Web page revision data

┌──

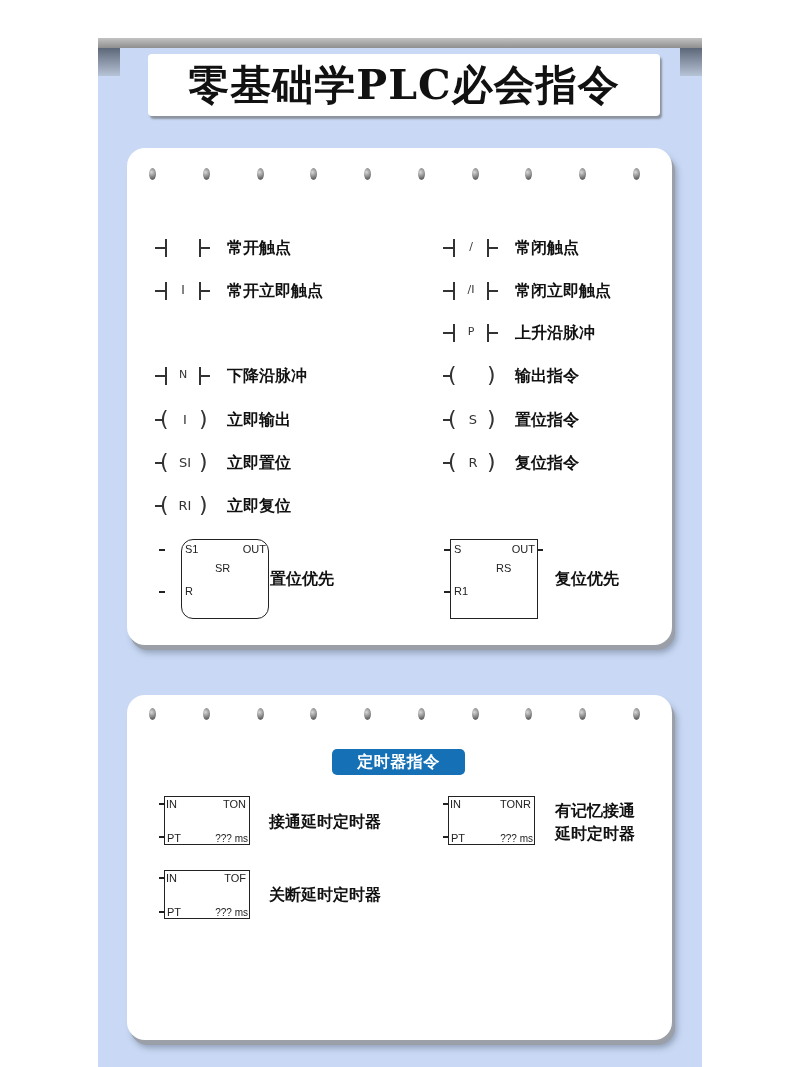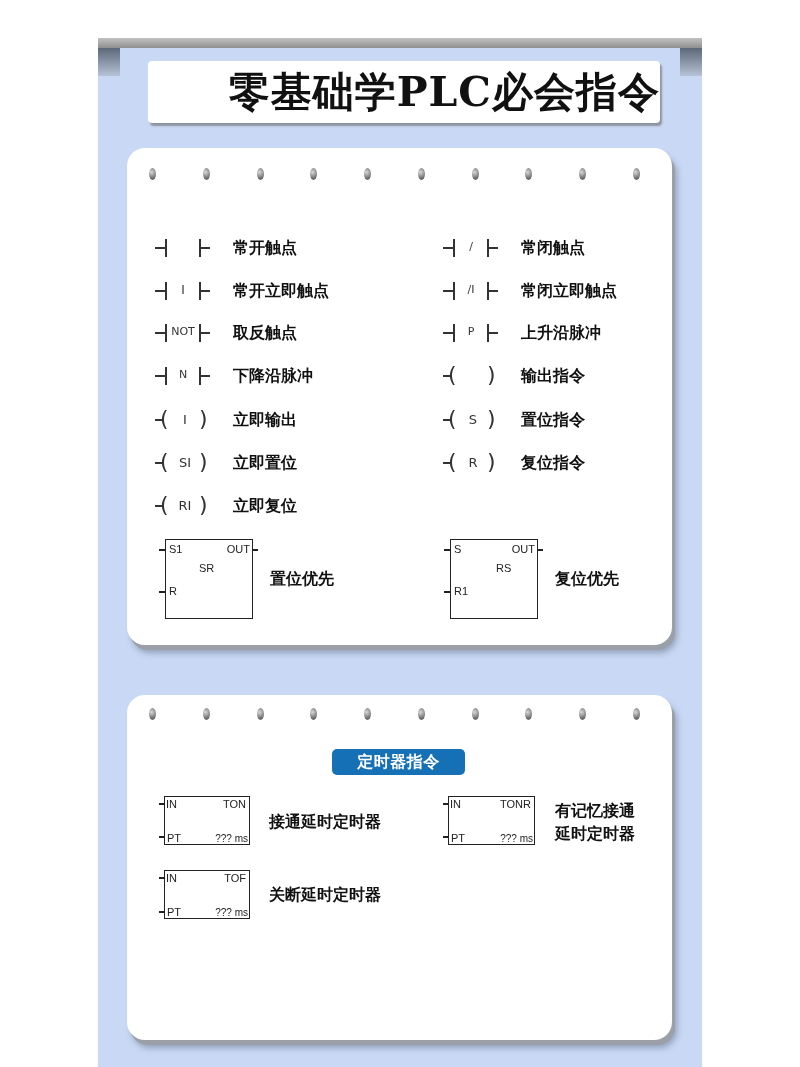--- a/index.html
+++ b/index.html
@@ -15,24 +15,24 @@
     position:absolute; left:98px; top:38px; width:604px; height:10px;
     background:linear-gradient(#c2c2c2,#8f8f8f);
   }
   .corner-tab {
     position:absolute; top:48px; width:22px; height:28px;
     background:linear-gradient(#5c6878,#b7c3d6);
   }
   .corner-left { left:98px; }
   .corner-right { left:680px; }
   .title-card {
-    position:absolute; left:148px; top:61px; width:512px; height:62px;
+    position:absolute; left:148px; top:54px; width:512px; height:62px;
     background:#fff; border-radius:4px;
     box-shadow:2px 3px 2px rgba(90,90,90,0.55);
-    display:flex; align-items:center; justify-content:flex-end;
+    display:flex; align-items:center; justify-content:center;
   }
   .title-text {
     font-family:"DejaVu Serif","Liberation Serif",serif;
     font-weight:bold; font-size:41px; color:#111; letter-spacing:1px;
   }
   .card {
     position:absolute; left:127px; width:545px; background:#fff;
     border-radius:18px;
     box-shadow:3px 5px 0 #9a9fa8, 5px 8px 6px rgba(80,90,110,0.45);
   }
@@ -54,21 +54,21 @@
   }
   .card1 .badge { top:51px; }
   .card2 .badge { top:54px;font-family:Liberation Serif, serif; }
   .row {
     position:absolute; display:flex; align-items:center; height:30px;
   }
   .sym {
     width:62px; height:30px; position:relative; flex:none;
     font-family:"DejaVu Sans","Liberation Sans",sans-serif; color:#333;
   }
-  .lbl { font-weight:bold; font-size:16px; color:#111; margin-left:16px; white-space:nowrap; }
+  .lbl { font-weight:bold; font-size:16px; color:#111; margin-left:10px; white-space:nowrap; }
 
   
   .contact .wl { position:absolute; left:0; top:14px; width:10px; height:1.5px; background:#333; }
   .contact .bl { position:absolute; left:10px; top:6px; width:1.5px; height:18px; background:#333; }
   .contact .br { position:absolute; left:44px; top:6px; width:1.5px; height:18px; background:#333; }
   .contact .wr { position:absolute; left:45px; top:14px; width:10px; height:1.5px; background:#333; }
   .contact .mid { position:absolute; left:12px; width:32px; top:7px; text-align:center; font-size:11px; }
   .contact .mid.small { font-size:12px; }
 
   
@@ -125,30 +125,20 @@
   <div class="row" style="left:28px; top:128px;">
     <div class="sym contact">
       <div class="wl"></div>
         <div class="bl"></div>
         <div class="mid small">I</div>
         <div class="br"></div>
         <div class="wr"></div>
     </div>
     <span class="lbl">常开立即触点</span>
   </div>
-  <div class="row" style="left:28px; top:170px;">
-    <div class="sym contact">
-      <div class="wl"></div>
-        <div class="bl"></div>
-        <div class="mid">NOT</div>
-        <div class="br"></div>
-        <div class="wr"></div>
-    </div>
-    <span class="lbl">取反触点</span>
-  </div>
   <div class="row" style="left:28px; top:213px;">
     <div class="sym contact">
       <div class="wl"></div>
         <div class="bl"></div>
         <div class="mid">N</div>
         <div class="br"></div>
         <div class="wr"></div>
     </div>
     <span class="lbl">下降沿脉冲</span>
   </div>
@@ -234,21 +224,21 @@
         <div class="pl">(</div>
         <div class="mid">R</div>
         <div class="pr">)</div>
     </div>
     <span class="lbl">复位指令</span>
   </div>
 
   <div class="pin" style="left:32px; top:401px;"></div>
   <div class="pin" style="left:32px; top:443px;"></div>
   <div class="pin" style="left:125px; top:401px;"></div>
-  <div class="fb" style="left:38px; top:391px; width:86px; height:78px;">
+  <div class="fb" style="left:54px; top:391px; width:86px; height:78px;border-radius:12px;">
     <span style="left:3px; top:3px;">S1</span>
     <span style="right:2px; top:3px;">OUT</span>
     <span style="left:33px; top:22px;">SR</span>
     <span style="left:3px; top:45px;">R</span>
   </div>
   <div class="fb-label" style="left:143px; top:421px;">置位优先</div>
 
   <div class="pin" style="left:317px; top:401px;"></div>
   <div class="pin" style="left:317px; top:443px;"></div>
   <div class="pin" style="left:410px; top:401px;"></div>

└──

Assignment => Nothing but lines that contain "contact" should appear in the answer. Copy each from the records.

Task result =>
   .contact .wl { position:absolute; left:0; top:14px; width:10px; height:1.5px; background:#333; }
   .contact .bl { position:absolute; left:10px; top:6px; width:1.5px; height:18px; background:#333; }
   .contact .br { position:absolute; left:44px; top:6px; width:1.5px; height:18px; background:#333; }
   .contact .wr { position:absolute; left:45px; top:14px; width:10px; height:1.5px; background:#333; }
   .contact .mid { position:absolute; left:12px; width:32px; top:7px; text-align:center; font-size:11px; }
   .contact .mid.small { font-size:12px; }
     <div class="sym contact">
-    <div class="sym contact">
     <div class="sym contact">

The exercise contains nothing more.